Un capitano beone e marxista, che beve e fraternizza con un russo beone pure lui ma capitalista (il primo interpretato da un sempre bravo e ironico Woody Harrelson, il secondo da un meraviglioso attore croato che si chiama Zlatko Buric, quello che interpretava un personaggio splendido, Milo, nella trilogia di Pusher di Nicholas Winding Refn) assieme a parlare, ubriachissimi, di sistemi economici e ingiustizie sociali. Mentre questo novello Titanic affonda.

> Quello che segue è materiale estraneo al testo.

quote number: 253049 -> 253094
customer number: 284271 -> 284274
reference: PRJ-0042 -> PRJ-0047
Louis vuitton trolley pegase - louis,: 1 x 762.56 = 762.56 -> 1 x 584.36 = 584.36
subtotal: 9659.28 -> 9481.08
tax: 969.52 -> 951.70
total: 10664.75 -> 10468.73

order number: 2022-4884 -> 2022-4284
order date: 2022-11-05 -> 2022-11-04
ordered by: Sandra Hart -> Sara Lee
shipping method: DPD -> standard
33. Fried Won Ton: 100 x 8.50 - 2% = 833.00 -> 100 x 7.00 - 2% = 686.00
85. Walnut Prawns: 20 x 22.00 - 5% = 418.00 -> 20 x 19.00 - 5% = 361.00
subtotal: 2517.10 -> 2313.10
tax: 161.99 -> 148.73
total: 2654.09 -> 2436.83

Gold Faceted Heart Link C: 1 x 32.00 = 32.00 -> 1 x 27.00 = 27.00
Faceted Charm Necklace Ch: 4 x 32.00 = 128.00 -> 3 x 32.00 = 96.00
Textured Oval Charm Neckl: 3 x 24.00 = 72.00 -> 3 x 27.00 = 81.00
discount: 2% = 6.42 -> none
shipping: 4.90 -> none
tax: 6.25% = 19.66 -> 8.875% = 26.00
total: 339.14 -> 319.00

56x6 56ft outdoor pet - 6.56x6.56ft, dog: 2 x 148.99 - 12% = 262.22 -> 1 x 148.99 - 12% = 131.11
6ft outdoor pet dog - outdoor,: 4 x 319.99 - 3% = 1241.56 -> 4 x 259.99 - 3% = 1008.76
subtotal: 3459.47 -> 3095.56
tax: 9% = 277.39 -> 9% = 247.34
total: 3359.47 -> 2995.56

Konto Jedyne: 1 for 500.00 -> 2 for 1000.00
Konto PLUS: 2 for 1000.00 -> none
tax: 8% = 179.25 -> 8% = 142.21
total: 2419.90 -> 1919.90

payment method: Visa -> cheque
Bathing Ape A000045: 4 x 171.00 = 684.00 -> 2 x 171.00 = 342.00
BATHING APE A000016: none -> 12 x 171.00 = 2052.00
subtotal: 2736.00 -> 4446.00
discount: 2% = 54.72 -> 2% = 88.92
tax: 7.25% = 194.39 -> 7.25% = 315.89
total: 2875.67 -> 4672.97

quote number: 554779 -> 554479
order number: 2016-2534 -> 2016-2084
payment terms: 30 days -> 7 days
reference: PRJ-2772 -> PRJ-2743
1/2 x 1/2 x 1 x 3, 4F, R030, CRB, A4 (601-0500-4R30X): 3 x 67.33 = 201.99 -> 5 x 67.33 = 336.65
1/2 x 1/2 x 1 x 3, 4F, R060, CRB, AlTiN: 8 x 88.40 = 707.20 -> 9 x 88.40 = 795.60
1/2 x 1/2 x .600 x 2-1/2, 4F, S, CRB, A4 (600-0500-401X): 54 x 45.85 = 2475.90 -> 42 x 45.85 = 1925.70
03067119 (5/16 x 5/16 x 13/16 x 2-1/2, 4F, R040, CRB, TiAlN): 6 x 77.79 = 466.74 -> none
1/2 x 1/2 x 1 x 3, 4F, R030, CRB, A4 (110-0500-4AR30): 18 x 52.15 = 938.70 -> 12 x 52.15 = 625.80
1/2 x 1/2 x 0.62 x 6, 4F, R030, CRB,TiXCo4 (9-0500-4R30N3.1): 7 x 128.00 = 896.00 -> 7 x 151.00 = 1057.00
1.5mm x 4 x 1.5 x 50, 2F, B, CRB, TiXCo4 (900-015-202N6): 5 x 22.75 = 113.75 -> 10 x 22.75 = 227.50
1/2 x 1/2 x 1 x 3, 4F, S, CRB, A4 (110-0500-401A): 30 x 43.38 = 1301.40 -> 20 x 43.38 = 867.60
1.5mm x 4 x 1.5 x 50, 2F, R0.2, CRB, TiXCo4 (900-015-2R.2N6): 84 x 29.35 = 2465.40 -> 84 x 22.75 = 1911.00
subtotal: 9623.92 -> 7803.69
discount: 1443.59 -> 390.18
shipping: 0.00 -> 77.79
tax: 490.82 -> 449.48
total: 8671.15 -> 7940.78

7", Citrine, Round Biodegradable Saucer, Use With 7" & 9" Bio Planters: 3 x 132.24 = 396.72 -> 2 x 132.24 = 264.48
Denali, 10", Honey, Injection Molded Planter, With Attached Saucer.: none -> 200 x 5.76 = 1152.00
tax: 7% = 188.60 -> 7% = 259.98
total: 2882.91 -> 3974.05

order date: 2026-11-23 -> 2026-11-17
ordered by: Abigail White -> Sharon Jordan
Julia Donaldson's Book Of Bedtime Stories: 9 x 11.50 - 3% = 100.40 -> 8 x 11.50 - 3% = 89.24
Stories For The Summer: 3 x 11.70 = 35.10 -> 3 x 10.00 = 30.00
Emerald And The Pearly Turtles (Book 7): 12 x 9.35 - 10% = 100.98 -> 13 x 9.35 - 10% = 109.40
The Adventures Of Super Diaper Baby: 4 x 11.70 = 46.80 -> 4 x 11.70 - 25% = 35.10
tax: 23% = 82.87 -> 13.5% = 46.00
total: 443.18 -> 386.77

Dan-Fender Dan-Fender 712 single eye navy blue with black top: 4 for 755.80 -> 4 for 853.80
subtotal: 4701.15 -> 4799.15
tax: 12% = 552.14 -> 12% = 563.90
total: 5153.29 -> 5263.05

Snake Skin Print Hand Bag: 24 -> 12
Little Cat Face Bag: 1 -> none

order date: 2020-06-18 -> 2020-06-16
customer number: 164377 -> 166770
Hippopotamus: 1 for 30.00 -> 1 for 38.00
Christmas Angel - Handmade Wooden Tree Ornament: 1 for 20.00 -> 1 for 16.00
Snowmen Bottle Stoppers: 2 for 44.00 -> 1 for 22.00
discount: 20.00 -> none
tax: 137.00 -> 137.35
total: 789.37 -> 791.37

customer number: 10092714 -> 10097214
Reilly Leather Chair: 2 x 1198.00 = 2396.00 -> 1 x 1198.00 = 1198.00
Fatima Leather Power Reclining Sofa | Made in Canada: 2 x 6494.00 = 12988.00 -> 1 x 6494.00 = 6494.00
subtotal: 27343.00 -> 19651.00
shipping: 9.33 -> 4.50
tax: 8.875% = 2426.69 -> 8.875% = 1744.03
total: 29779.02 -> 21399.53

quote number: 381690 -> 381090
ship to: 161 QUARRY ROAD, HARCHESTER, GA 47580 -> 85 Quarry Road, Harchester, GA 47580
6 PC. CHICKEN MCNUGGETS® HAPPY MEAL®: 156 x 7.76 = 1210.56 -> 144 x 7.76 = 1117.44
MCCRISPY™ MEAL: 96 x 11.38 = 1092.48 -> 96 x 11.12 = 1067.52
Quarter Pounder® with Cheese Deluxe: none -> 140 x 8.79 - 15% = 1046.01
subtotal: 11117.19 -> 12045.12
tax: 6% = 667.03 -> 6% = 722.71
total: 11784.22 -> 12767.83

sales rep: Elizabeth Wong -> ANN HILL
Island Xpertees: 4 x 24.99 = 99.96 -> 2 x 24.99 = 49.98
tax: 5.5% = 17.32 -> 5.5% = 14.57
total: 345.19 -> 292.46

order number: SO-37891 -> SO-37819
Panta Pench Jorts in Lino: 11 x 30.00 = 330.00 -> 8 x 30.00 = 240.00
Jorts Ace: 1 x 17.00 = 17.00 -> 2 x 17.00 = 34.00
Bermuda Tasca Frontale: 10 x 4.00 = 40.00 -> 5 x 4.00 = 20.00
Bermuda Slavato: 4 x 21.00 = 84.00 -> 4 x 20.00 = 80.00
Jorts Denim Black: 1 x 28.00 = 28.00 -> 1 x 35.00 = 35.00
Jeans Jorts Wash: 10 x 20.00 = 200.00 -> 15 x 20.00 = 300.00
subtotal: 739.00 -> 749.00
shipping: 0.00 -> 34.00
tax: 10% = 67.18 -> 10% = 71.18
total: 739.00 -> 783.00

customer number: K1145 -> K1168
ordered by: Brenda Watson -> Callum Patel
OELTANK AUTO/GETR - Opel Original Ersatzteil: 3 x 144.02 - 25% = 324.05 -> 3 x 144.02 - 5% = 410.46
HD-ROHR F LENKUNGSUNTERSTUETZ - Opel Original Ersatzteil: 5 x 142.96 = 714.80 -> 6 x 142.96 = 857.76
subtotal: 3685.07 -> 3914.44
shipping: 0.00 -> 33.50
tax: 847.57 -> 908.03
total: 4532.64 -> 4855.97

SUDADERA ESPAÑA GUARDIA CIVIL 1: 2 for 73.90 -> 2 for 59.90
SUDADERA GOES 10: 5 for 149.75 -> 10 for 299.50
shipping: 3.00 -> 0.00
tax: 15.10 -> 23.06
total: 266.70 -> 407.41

Va a finire allora che questo riccone russo, assieme a Carl e Yaya, e pochissimi altri passeggeri e membri dell'equipaggio della nave, finiscano naufraghi su un'isola deserta, dove i ruoli finiranno con l'invertirsi sia da un punto di vista economico che di genere, la nascita di una sorta di socialismo balneare e lo svilupparsi di tutta una serie di dinamiche che non possono non ricordare quelle di Travolti da un insolito destino... di Lina Wertmüller.

D'altronde, in effetti, stavolta il regista svedese è stato meno innovativo, e ha scontato anche lui il prezzo che troppi oggi pagano al "grande tema". E di certo il suo film sarebbe stato altrettanto divertente ed efficace se fosse durato anche molto meno delle sue due ore e mezza.

E però, per quanto chiaramente autoindulgente, Östlund ha sempre il grande pregio di non prendersi mai davvero troppo sul serio, e la capacità, quando vuole, di essere tagliente e divertente allo stesso tempo, e a volte in modo irresistibile. Specie quando, più che alla facile satira di grana grossa sui massimi sistemi, si dedica a rappresentare e far dissolvere nell'acido della sua decostruzione le dinamiche di coppia e di genere e le piccole, grandi ipocrisie del quotidiano.
Ah. A un certo punto si intrasente una telecronaca di Bruno Pizzul.